● **Task directions**: Please restate the material below word for word, from the first line through the one that contains "background: #fef9c3 ->", inclusive.

● **Input data**:
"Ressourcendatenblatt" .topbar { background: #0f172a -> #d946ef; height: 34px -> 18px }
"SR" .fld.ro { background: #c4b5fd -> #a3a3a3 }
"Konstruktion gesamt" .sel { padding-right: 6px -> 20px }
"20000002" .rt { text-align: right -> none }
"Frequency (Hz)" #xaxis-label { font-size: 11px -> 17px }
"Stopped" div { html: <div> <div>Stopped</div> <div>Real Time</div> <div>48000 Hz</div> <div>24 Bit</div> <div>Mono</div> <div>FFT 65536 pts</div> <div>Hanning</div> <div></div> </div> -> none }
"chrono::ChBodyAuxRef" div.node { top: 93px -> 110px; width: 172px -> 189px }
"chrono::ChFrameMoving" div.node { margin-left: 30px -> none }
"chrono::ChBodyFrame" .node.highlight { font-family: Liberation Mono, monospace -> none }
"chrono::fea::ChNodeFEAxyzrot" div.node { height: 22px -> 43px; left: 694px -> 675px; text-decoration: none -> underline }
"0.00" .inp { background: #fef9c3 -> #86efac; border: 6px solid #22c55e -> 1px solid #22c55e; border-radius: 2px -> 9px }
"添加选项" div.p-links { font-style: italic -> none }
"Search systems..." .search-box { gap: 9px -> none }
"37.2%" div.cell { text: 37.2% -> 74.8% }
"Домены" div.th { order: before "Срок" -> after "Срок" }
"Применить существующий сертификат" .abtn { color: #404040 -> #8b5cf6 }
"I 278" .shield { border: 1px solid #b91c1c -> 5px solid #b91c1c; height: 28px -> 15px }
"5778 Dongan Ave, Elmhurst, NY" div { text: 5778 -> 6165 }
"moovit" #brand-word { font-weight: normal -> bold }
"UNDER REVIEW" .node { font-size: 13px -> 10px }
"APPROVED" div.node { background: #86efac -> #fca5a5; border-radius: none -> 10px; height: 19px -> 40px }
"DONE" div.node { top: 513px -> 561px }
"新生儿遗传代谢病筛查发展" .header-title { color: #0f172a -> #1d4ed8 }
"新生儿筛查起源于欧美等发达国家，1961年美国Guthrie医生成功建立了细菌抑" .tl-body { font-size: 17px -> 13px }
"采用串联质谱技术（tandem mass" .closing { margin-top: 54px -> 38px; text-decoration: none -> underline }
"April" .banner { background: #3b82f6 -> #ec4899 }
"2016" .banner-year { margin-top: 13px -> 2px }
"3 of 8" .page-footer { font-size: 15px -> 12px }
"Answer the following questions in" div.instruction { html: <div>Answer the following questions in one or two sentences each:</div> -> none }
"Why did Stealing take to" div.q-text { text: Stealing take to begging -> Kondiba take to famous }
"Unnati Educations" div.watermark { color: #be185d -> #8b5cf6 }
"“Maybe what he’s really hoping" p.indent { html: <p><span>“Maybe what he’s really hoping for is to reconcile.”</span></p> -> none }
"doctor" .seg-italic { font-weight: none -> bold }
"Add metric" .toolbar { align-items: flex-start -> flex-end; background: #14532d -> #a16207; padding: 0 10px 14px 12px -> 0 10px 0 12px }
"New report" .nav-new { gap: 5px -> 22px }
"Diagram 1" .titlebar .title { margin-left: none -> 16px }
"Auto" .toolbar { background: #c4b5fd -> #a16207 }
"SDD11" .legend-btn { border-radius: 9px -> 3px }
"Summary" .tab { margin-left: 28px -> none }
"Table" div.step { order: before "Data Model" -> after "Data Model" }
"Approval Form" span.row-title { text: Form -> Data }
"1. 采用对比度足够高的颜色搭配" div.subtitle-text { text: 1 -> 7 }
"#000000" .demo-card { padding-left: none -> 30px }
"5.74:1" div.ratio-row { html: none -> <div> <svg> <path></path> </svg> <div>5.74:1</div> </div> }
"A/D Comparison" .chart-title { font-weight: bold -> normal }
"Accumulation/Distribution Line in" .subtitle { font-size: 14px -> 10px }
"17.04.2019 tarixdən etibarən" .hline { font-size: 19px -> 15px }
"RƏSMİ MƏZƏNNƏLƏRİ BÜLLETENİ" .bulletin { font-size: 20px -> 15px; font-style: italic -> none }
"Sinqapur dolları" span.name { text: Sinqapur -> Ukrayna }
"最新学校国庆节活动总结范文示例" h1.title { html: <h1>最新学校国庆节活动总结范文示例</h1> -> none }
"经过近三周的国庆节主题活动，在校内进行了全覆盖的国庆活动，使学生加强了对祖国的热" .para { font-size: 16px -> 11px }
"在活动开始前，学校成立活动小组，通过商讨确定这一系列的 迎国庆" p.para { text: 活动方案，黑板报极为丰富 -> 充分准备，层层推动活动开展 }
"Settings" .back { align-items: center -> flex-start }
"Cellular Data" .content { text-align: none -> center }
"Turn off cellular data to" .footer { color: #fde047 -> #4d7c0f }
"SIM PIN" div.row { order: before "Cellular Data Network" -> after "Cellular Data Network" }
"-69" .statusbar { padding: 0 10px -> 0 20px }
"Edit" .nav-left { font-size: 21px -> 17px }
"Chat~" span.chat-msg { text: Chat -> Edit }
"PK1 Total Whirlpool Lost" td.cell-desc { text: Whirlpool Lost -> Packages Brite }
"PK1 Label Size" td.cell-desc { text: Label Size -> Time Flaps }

● **Answer to the problem**:
"Ressourcendatenblatt" .topbar { background: #0f172a -> #d946ef; height: 34px -> 18px }
"SR" .fld.ro { background: #c4b5fd -> #a3a3a3 }
"Konstruktion gesamt" .sel { padding-right: 6px -> 20px }
"20000002" .rt { text-align: right -> none }
"Frequency (Hz)" #xaxis-label { font-size: 11px -> 17px }
"Stopped" div { html: <div> <div>Stopped</div> <div>Real Time</div> <div>48000 Hz</div> <div>24 Bit</div> <div>Mono</div> <div>FFT 65536 pts</div> <div>Hanning</div> <div></div> </div> -> none }
"chrono::ChBodyAuxRef" div.node { top: 93px -> 110px; width: 172px -> 189px }
"chrono::ChFrameMoving" div.node { margin-left: 30px -> none }
"chrono::ChBodyFrame" .node.highlight { font-family: Liberation Mono, monospace -> none }
"chrono::fea::ChNodeFEAxyzrot" div.node { height: 22px -> 43px; left: 694px -> 675px; text-decoration: none -> underline }
"0.00" .inp { background: #fef9c3 -> #86efac; border: 6px solid #22c55e -> 1px solid #22c55e; border-radius: 2px -> 9px }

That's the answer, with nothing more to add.